Segment Open

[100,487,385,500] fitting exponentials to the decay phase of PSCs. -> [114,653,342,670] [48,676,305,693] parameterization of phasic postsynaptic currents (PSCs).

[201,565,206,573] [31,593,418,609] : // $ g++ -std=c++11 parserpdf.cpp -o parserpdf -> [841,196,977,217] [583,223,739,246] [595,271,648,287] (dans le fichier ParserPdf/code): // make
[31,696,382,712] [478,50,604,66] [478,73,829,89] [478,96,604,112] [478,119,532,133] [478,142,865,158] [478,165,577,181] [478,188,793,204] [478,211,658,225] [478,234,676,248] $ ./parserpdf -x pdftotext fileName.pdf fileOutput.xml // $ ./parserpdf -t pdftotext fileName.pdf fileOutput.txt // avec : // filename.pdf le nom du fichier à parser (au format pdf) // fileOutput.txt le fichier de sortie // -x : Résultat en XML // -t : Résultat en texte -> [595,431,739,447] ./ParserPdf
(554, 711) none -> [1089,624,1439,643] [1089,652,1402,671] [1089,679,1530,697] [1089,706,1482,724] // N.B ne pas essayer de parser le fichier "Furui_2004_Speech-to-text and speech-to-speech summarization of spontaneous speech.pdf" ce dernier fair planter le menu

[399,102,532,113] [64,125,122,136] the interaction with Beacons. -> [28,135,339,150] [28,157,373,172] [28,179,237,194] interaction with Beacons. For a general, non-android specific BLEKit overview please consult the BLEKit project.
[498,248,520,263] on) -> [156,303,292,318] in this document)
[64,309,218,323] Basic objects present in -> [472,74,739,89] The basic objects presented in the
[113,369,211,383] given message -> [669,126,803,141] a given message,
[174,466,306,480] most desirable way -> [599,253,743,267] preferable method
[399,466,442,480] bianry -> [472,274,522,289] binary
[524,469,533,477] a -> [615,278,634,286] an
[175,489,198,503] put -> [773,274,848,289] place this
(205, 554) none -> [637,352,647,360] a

Segment Closed

__Exercise directions__
Copy each line of the listing that carries the string "this".

__Answer space__
[498,248,520,263] on) -> [156,303,292,318] in this document)
[175,489,198,503] put -> [773,274,848,289] place this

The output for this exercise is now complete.